Marktlücke: deutsche Bücher
Unter den Verkäufern auf der Buchmesse wird auch Magdy Radwan sein. Er betreibt eine Buchhandlung keine 500 Meter von der Bibliothek entfernt - im Untergeschoss eines belebten Einkaufszentrums. Zwischen einem Schuhgeschäft und einem Laden für Sportartikel liegt Adam Bookshop, spezialisiert auf Kinderbücher in vier Sprachen: arabisch, englisch, französisch, aber vor allem deutsch. Denn Magdy Radwan hat acht Jahre in Deutschland gelebt und nach seiner Rückkehr in Kairo diese Marktlücke gefunden.
"Ich habe hier in anderen Buchläden geschaut und keine Bücher auf Deutsch gefunden, nur zwei hier, zwei da. Die habe ich gekauft, sauber gemacht und in ein großes Regal getan. Das war mal der Anfang. Und dann fing ich an kartonweise zu kaufen und bei Reisen aus Deutschland mitzubringen, bis ich bei KNV gelandet bin. Und dann habe ich angefangen, von denen Bücher abzuholen aus Deutschland."

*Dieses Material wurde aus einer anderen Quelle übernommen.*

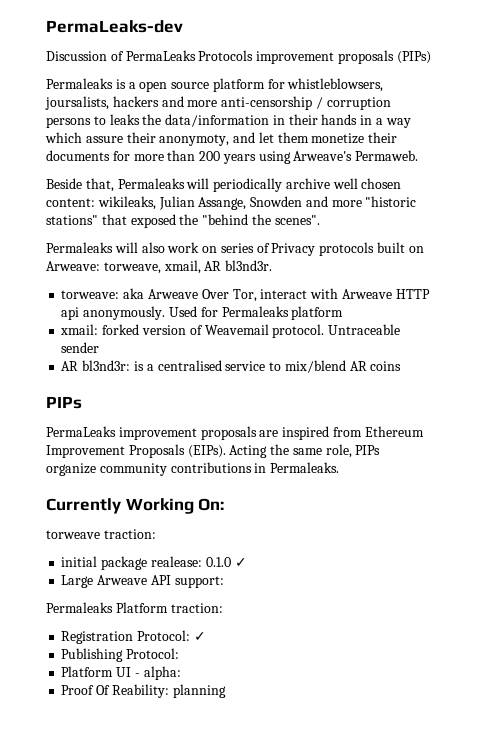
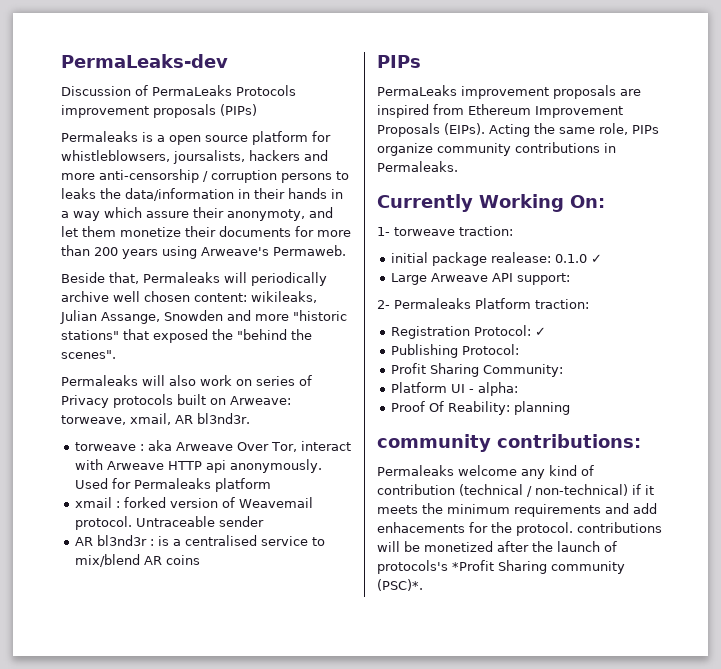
[61,290,120,299] torweave: -> [74,442,144,451] torweave :
[60,324,99,335] xmail: -> [74,497,120,508] xmail :
[82,360,131,371] bl3nd3r: -> [96,535,154,546] bl3nd3r :
(225, 504) none -> [377,227,390,236] 1-
(224, 582) none -> [377,300,390,309] 2-
(180, 653) none -> [390,363,563,377] // Profit Sharing Community:
(226, 691) none -> [377,434,641,452] [377,465,594,479] [377,484,654,497] [377,503,657,517] [377,522,662,536] [377,541,617,552] [377,560,625,574] [377,579,423,591] // community contributions: // Permaleaks welcome any kind of contribution (technical / non-technical) if it meets the minimum requirements and add enhacements for the protocol. contributions will be monetized after the launch of protocols's *Profit Sharing community (PSC)*.

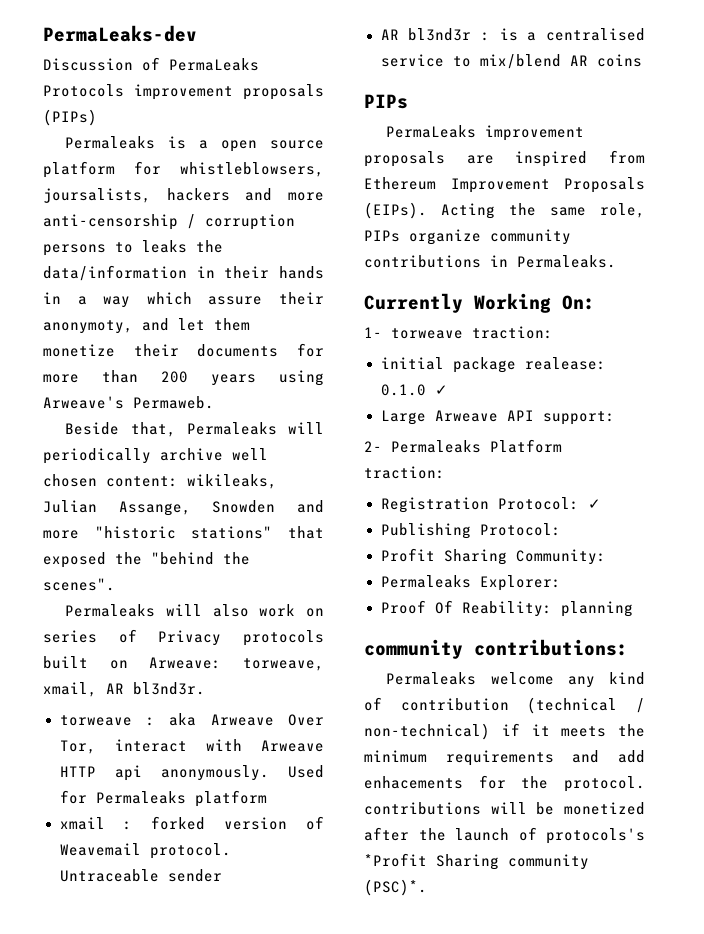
[390,382,518,396] Platform UI - alpha: -> [380,575,561,591] Permaleaks Explorer:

Das Geschäft läuft halbwegs, denn in Kairo gibt es verschiedene deutschsprachige Schulen und Universitäten. In den letzten Jahren allerdings wurde es schwierig:
"Eigentlich brauchen wir hier Stabilität. Wir leben hier auf einem Vulkan, alle zwei, drei Jahre passiert etwas. Und seit zehn Jahren geht mir das so - entweder ist Krieg in einem Nachbarland oder irgendetwas im Land."
Zwar hat nach Radwans Einschätzung mit der Revolution die Bedeutung der Bücher zugenommen, gerade viele junge Leute hätten begonnen, Bücher über Politik zu lesen. Doch die Buchmesse ist weniger ertragreich geworden.
"Wir haben Stände im Zelt. Das alte Gelände wurde zerstört und sie sagen, wir bauen neue, aber seit zwei Jahren, seit der Revolution, wurde nichts gebaut. Und das ist schwierig, das ist keine gute Sache für mich. Ich warte, bis sie ein richtiges Gelände und eine richtige Halle bauen, in der man Bücher verkaufen kann, aber nicht so, was da im Moment ist."
Ein Kunde ist ins Geschäft gekommen und will beraten werden, welches deutsch-arabische Wörterbuch denn das beste sei.
"Ich lerne deutsch, und meine Schwester auch. Ich mag die Deutschen sehr, denn ich habe im Tourismus gearbeitet und mit vielen zu tun gehabt. Ich schätze sie für ihre Ernsthaftigkeit und ihren aufrichtigen Umgang."
Auch Mustafa Samir will auf jeden Fall zur Buchmesse gehen und nach arabischen und deutschen Büchern schauen. Jetzt sucht er aber erst mal im Adam Bookshop nach einer einfachen Deutschlektüre.